### WORK INSTRUCTION
As the answer, give a copy of each line below that includes the word "Beispiel".

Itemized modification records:

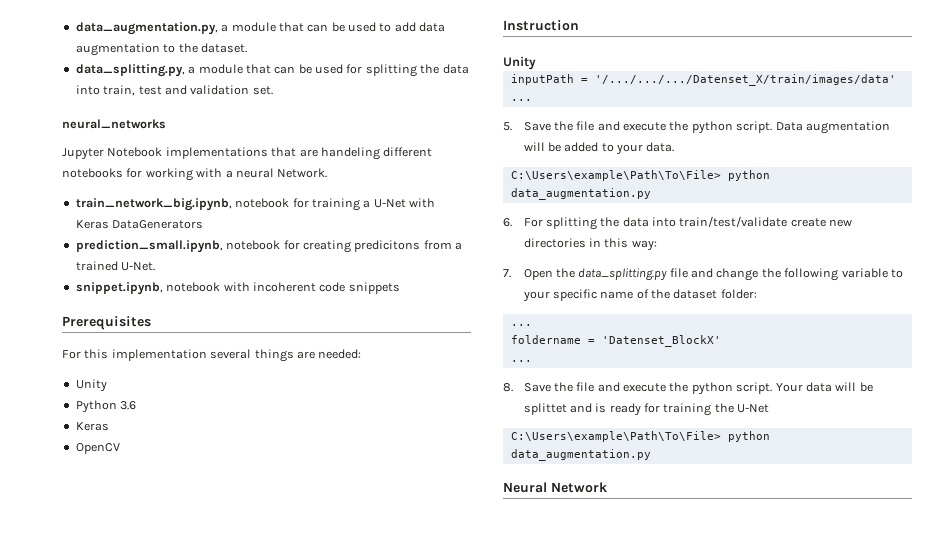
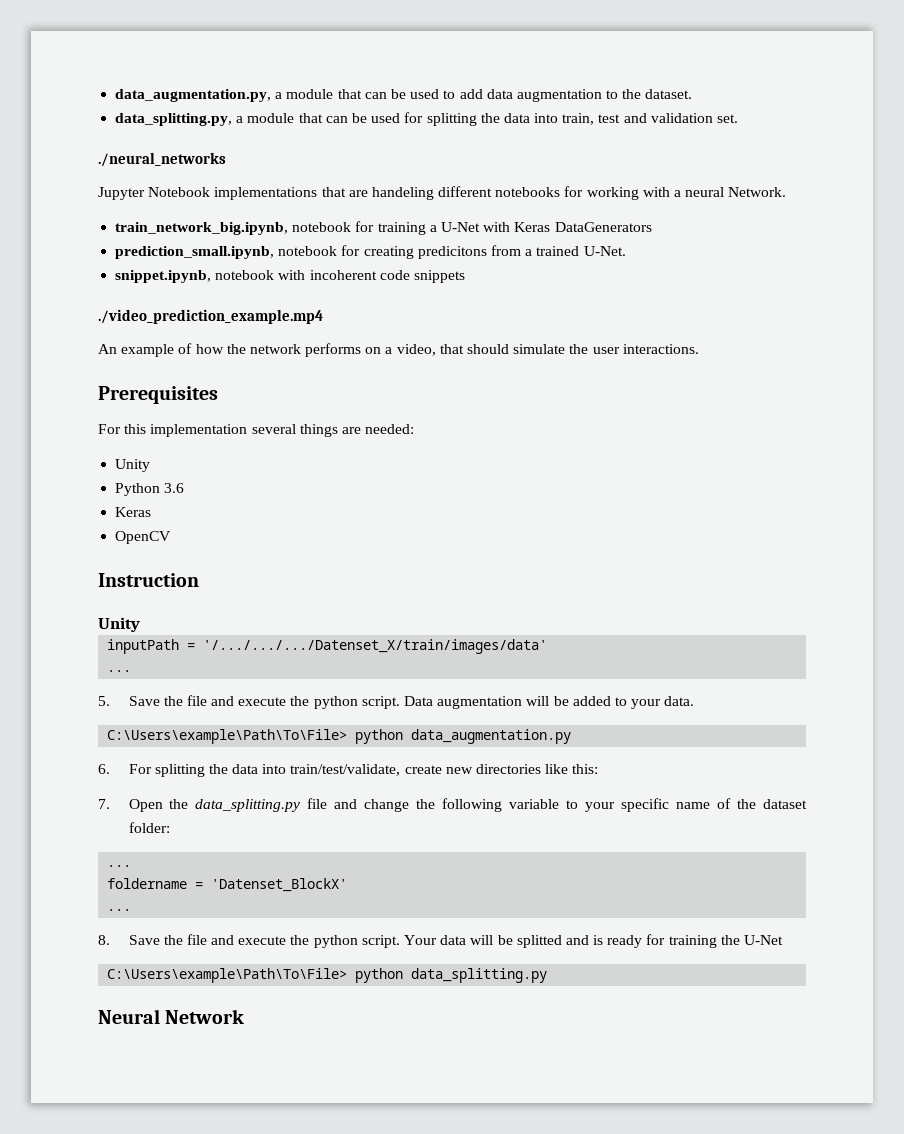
[62,119,166,129] neural_networks -> [98,152,226,167] ./neural_networks
(400, 288) none -> [98,309,323,324] [98,343,699,357] // ./video_prediction_example.mp4 // An example of how the network performs on a video, that should simulate the user interactions.
[679,216,788,227] train/test/validate -> [290,764,401,776] train/test/validate,
[588,238,657,251] in this way: -> [545,764,599,774] like this:
[523,403,567,415] splittet -> [516,935,562,948] splitted
[510,449,651,461] data_augmentation.py -> [411,968,548,983] data_splitting.py

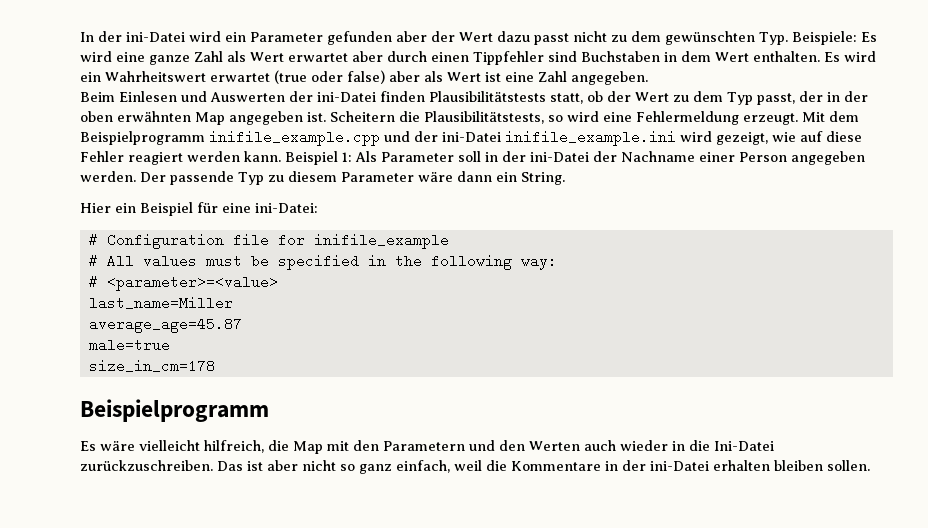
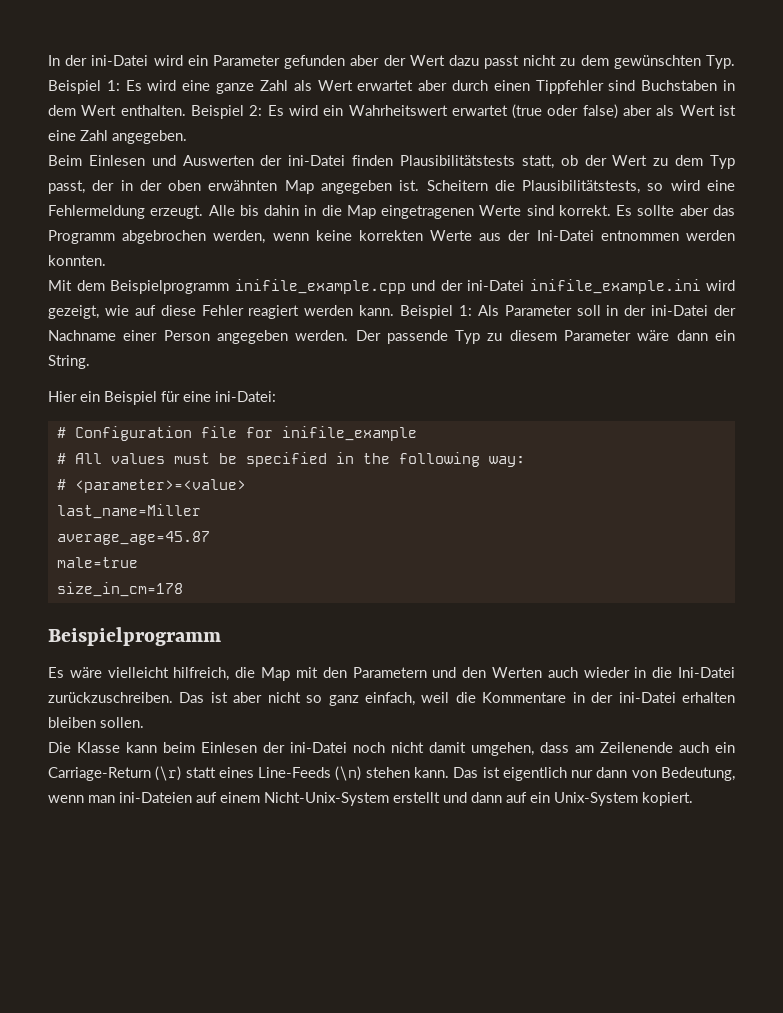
[792,31,857,45] Beispiele: -> [48,80,120,94] Beispiel 1:
(820, 56) none -> [190,105,263,119] Beispiel 2:
(798, 119) none -> [208,205,735,219] [48,230,735,244] [48,255,106,266] Alle bis dahin in die Map eingetragenen Werte sind korrekt. Es sollte aber das Programm abgebrochen werden, wenn keine korrekten Werte aus der Ini-Datei entnommen werden konnten. //
(870, 465) none -> [48,742,735,756] [48,766,736,781] [48,792,693,806] // Die Klasse kann beim Einlesen der ini-Datei noch nicht damit umgehen, dass am Zeilenende auch ein Carriage-Return (\r) statt eines Line-Feeds (\n) stehen kann. Das ist eigentlich nur dann von Bedeutung, wenn man ini-Dateien auf einem Nicht-Unix-System erstellt und dann auf ein Unix-System kopiert.

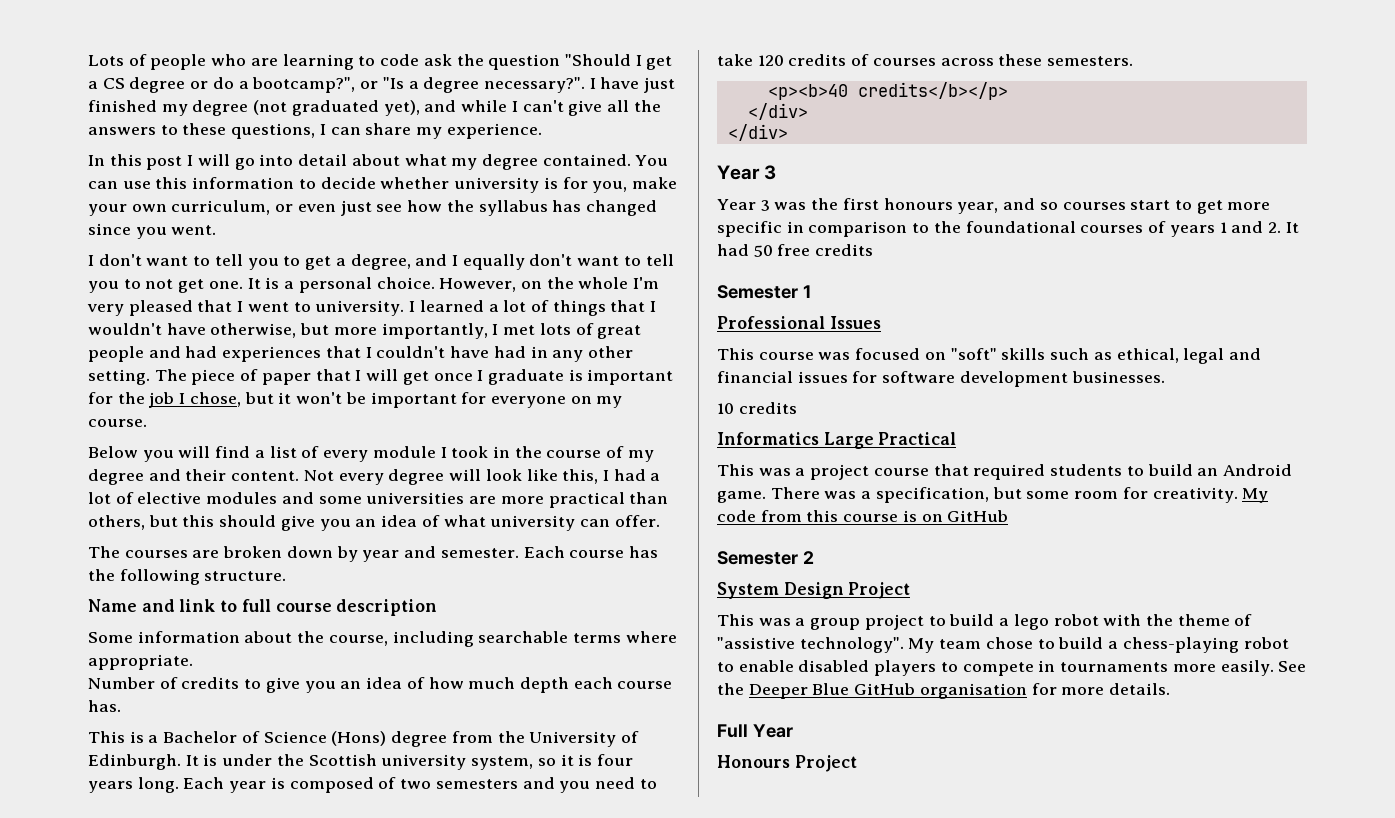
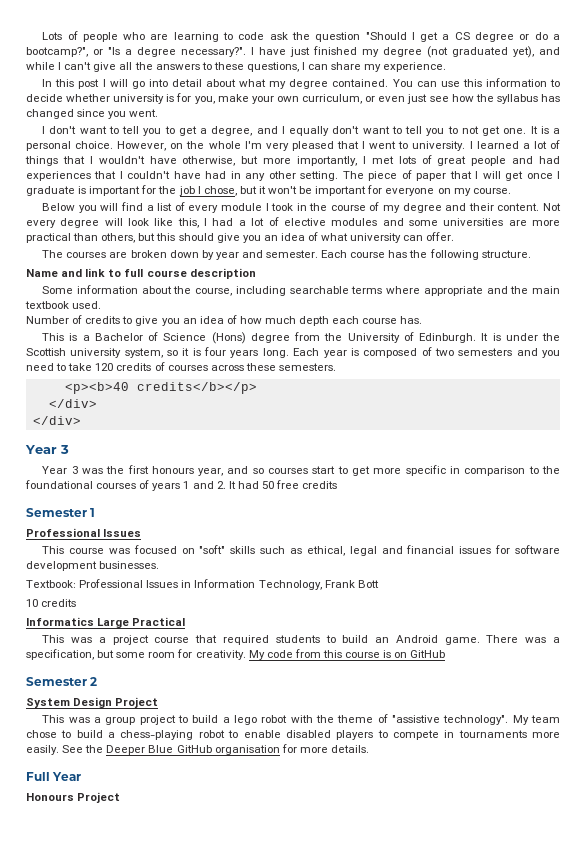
[88,654,193,670] appropriate. -> [423,286,561,296] [25,301,102,309] appropriate and the main textbook used.
(1165, 377) none -> [26,579,379,590] // Textbook: Professional Issues in Information Technology, Frank Bott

### WRITTEN ANSWER
[792,31,857,45] Beispiele: -> [48,80,120,94] Beispiel 1:
(820, 56) none -> [190,105,263,119] Beispiel 2:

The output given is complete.